If you want to use distributed training to allow much faster training (“100 hours of a single instance cost exactly the same as 1 hour of 100 instances, just 100 times faster”), more scalable (“if you have 10 times more data, you just add 10 times more instances and everything just works”) and more reliable, as each instance is only handling a small part of the datasets or the model, and doesn’t go out of disk or memory space.
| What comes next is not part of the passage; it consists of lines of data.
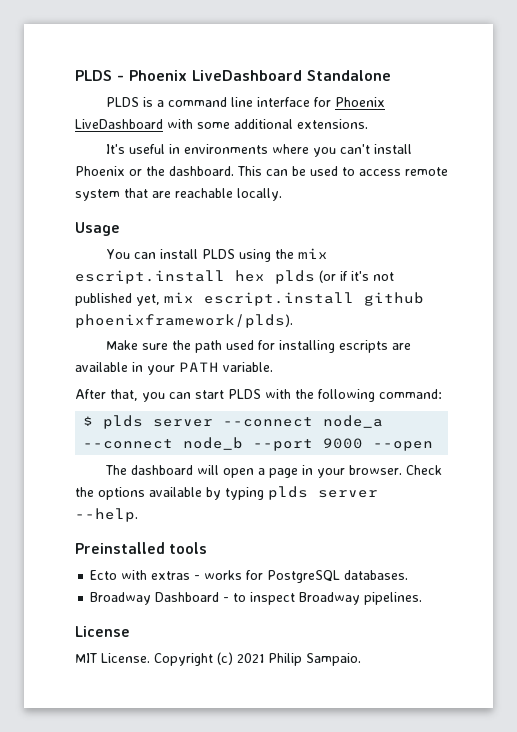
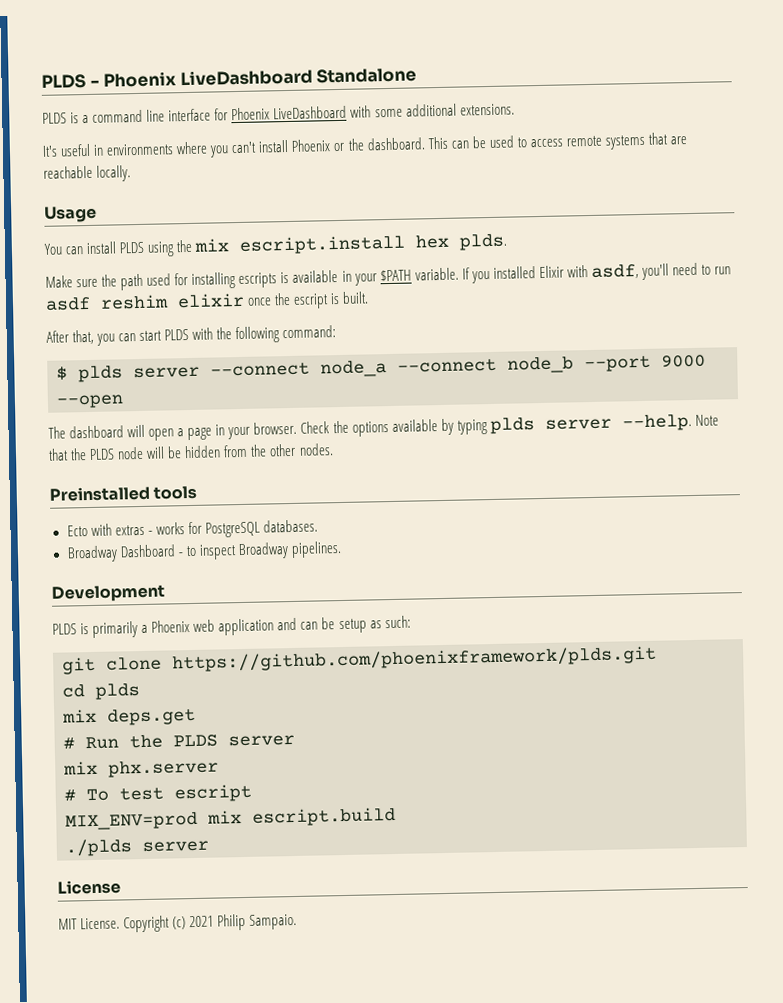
[75,189,120,201] system -> [604,134,646,150] systems
[275,270,394,284] [75,292,424,306] [75,314,293,328] plds (or if it's not published yet, mix escript.install github phoenixframework/plds). -> [459,233,509,251] plds.
[391,343,411,350] are -> [280,271,290,284] is
[179,362,219,372] PATH -> [379,269,412,282] $PATH
(273, 367) none -> [461,262,732,284] [45,291,370,311] If you installed Elixir with asdf, you'll need to run asdf reshim elixir once the escript is built.
(138, 515) none -> [694,414,719,426] [48,443,334,461] Note that the PLDS node will be hidden from the other nodes.
(423, 598) none -> [51,584,165,603] [52,615,411,638] [62,645,657,675] [62,683,140,700] [62,707,196,726] [63,734,295,750] [63,759,219,778] [64,783,252,803] [65,806,396,831] [65,838,209,857] // Development // PLDS is primarily a Phoenix web application and can be setup as such: // git clone https://github.com/phoenixframework/plds.git // cd plds // mix deps.get // # Run the PLDS server // mix phx.server // # To test escript // MIX_ENV=prod mix escript.build // ./plds server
It is not obvious how to implement the ML algorithm in a distributed way that is still efficient and accurate. Amazon SageMaker has modern implementations of classic ML algorithms such as Linear Learner, K-means, PCA, XGBoost etc. that are supporting distributed training, that can scale to such dataset sizes. From some benchmarking these implementations can be 10 times faster compared to other distributed training implementations such as Spark MLLib. You can see some examples in this notebook: https://github.com/awslabs/amazon-sagemaker-workshop/blob/master/notebooks/video-game-sales-xgboost.ipynb
The other aspect of the scale is the data file(s). The data shouldn’t be in a single file as it limits the ability to distribute the data across the cluster that you are using for your distributed training. With SageMaker you can decide how to use the data files from Amazon S3. It can be in a fully replicated mode, where all the data is copied to all the workers, but it can also be sharded by key, that distributed the data across the workers, and can speed up the training even further. You can see some examples in this notebook: https://github.com/awslabs/amazon-sagemaker-examples/tree/master/advanced_functionality/data_distribution_types
Amazon Sagemaker is built to help you scale your training activities. With large datasets, you might consider two main aspects:
The way data are stored and accessed,
The actual training parallelism.
Data storage: S3 is the most cost-effective way to store your data for training. To get faster startup and training times, you can consider the followings:
If your data is are already stored on Amazon S3, you might want first to consider leveraging the Pipe mode with built-in algorithms or bringing your own. But Pipe mode is not suitable all the time, for example, if your algorithm needs to backtrack or skip ahead within an epoch (the underlying FIFO cannot support lseek() operations) or if it is not easy to parse your training dataset from a streaming source.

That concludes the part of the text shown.